Authentic men are capable of managing woman's standards and needs, but will never be able to achieve women's fantasies and wishes that are expectations.
Men per society standards are thirst for physical intimacy and relationship intimacy, and women are thirsty for relationship intimacy and physical intimacy.
With the "thirst", one over indulges in areas that puts people into objectification and gross generalization. We all then double-down on authors from their own internal tribe, or they take a wild stab looking at the opposite.

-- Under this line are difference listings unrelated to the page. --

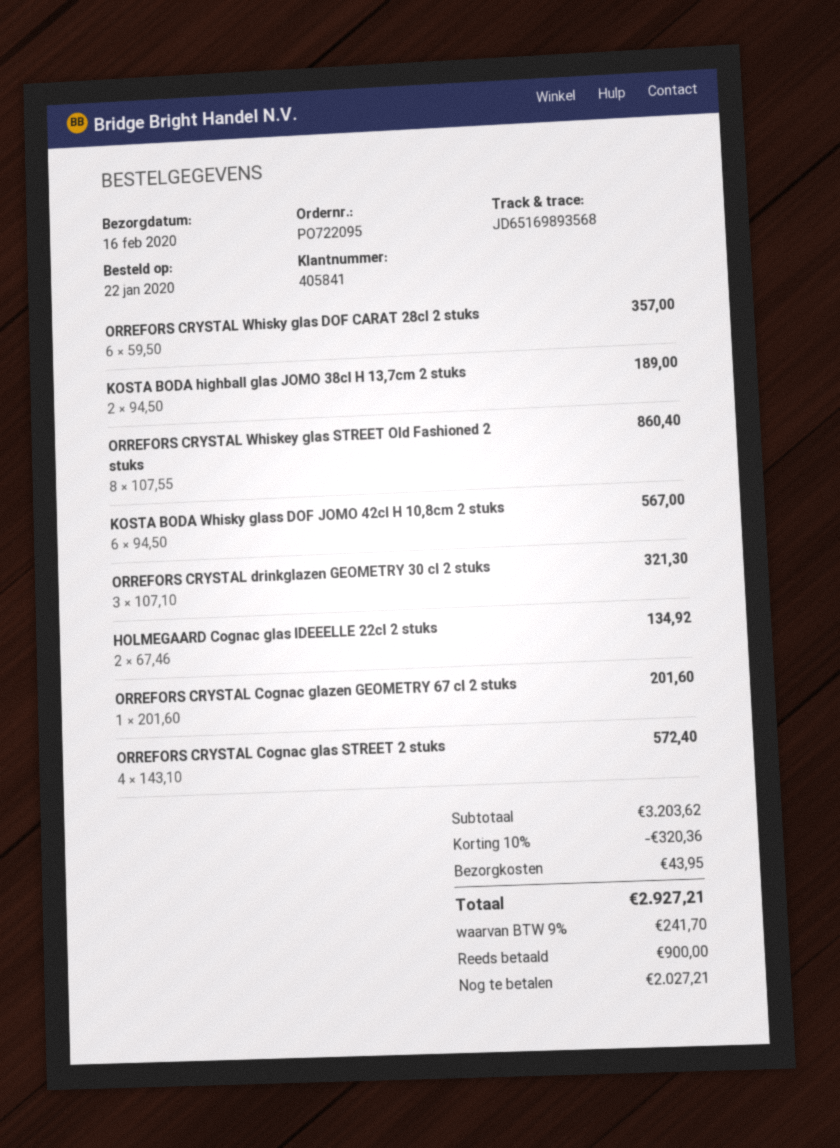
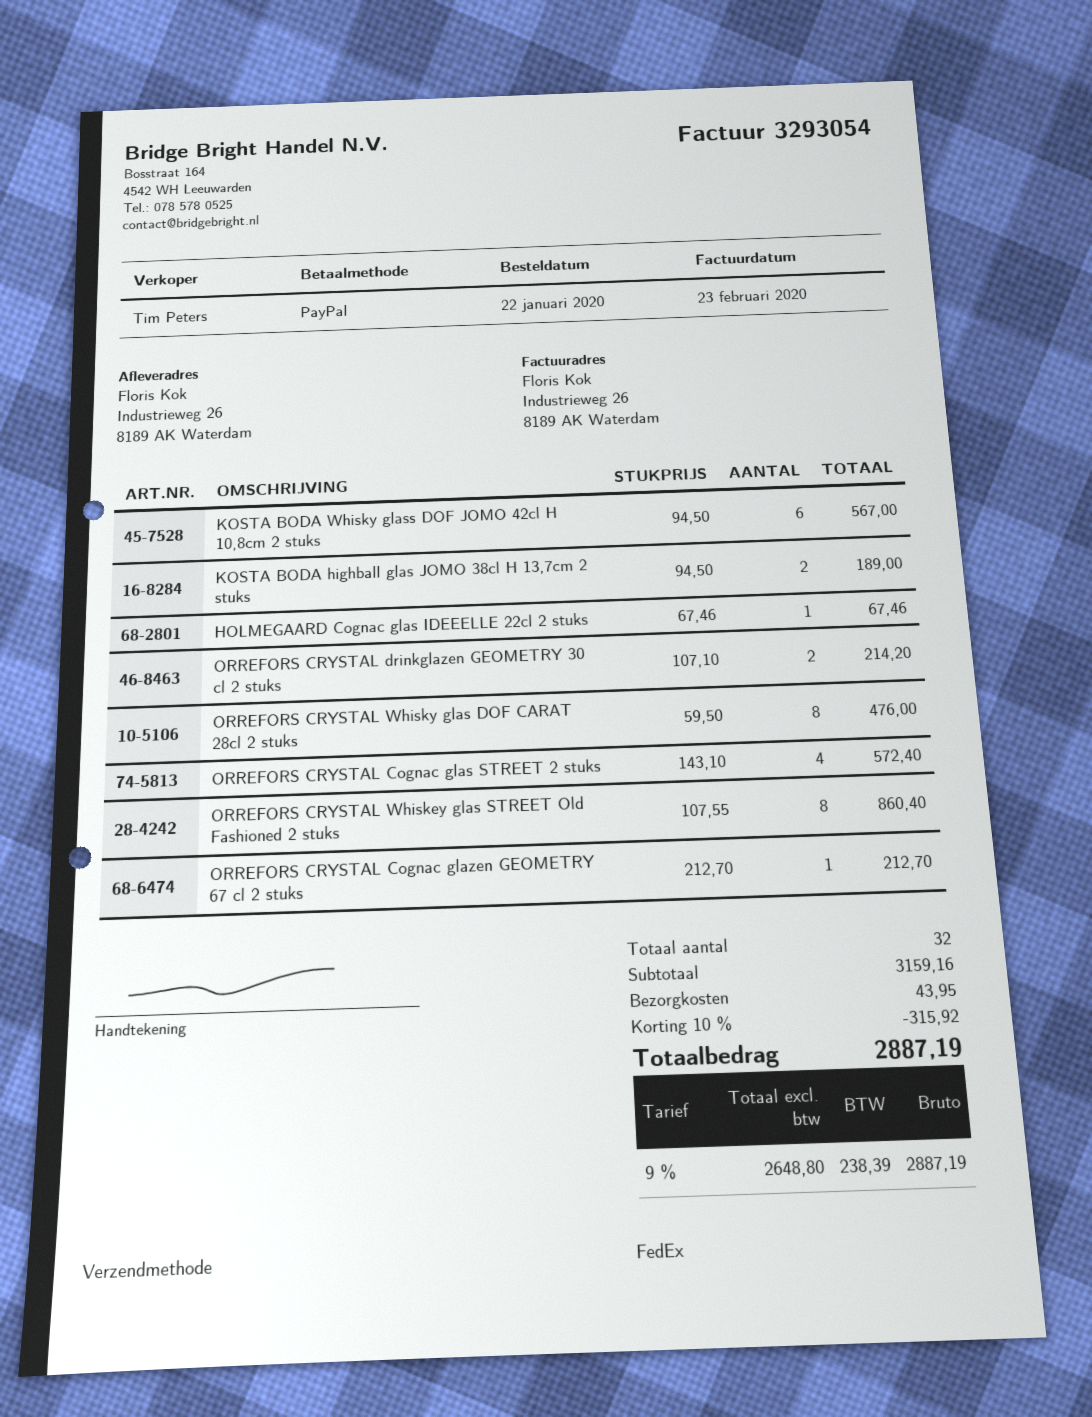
ORREFORS CRYSTAL Whisky glas DOF CARAT 28cl 2 stuks: 6 x 59.50 = 357.00 -> 8 x 59.50 = 476.00
ORREFORS CRYSTAL drinkglazen GEOMETRY 30 cl 2 stuks: 3 x 107.10 = 321.30 -> 2 x 107.10 = 214.20
HOLMEGAARD Cognac glas IDEEELLE 22cl 2 stuks: 2 x 67.46 = 134.92 -> 1 x 67.46 = 67.46
ORREFORS CRYSTAL Cognac glazen GEOMETRY 67 cl 2 stuks: 1 x 201.60 = 201.60 -> 1 x 212.70 = 212.70
subtotal: 3203.62 -> 3159.16
discount: 10% = 320.36 -> 10% = 315.92
tax: 9% = 241.70 -> 9% = 238.39
total: 2927.21 -> 2887.19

Trope oriented men that use PUA and use "nice"ness as a tool instead of being truly nice and kind, and having humor and uniqueness that is wrapped in a good heart, only deserve low quality women who gross generalize or assume their masculinity and partnership needs.
Toxic individual sink within both genders sink in the mud together, while high quality folks pull themselves and other folks out of the mess.
Any person that has had a relationship more then 1-2 years (regardless of success), will learn there are individual needs, and then their is the maintenance of the relationship.
"nice" guys are not "nice", and pickup artists are only interested in getting off. My observation (and I am a feminist man) is that the "nice" label is similar to what some folks state about feminists as they use it to label that they hate men.
Both are horrible gross assumptions, but sadly fit the bill because people only look "screen" deep at people.
It is pretty hard for Gen Y/Z on both sides of the house. Given the pandemic and life as it is, Gen X was the last generation to understand what it means to meet in IRL by default. This is where if someone was faking the "nice" it became readily apparent (not to say it didn't exist then). Given the reduction in IRL interaction, people's expectations go even higher then before, which leads to people being even more thirsty and more folks taking advantage of one another instead of being human and friends.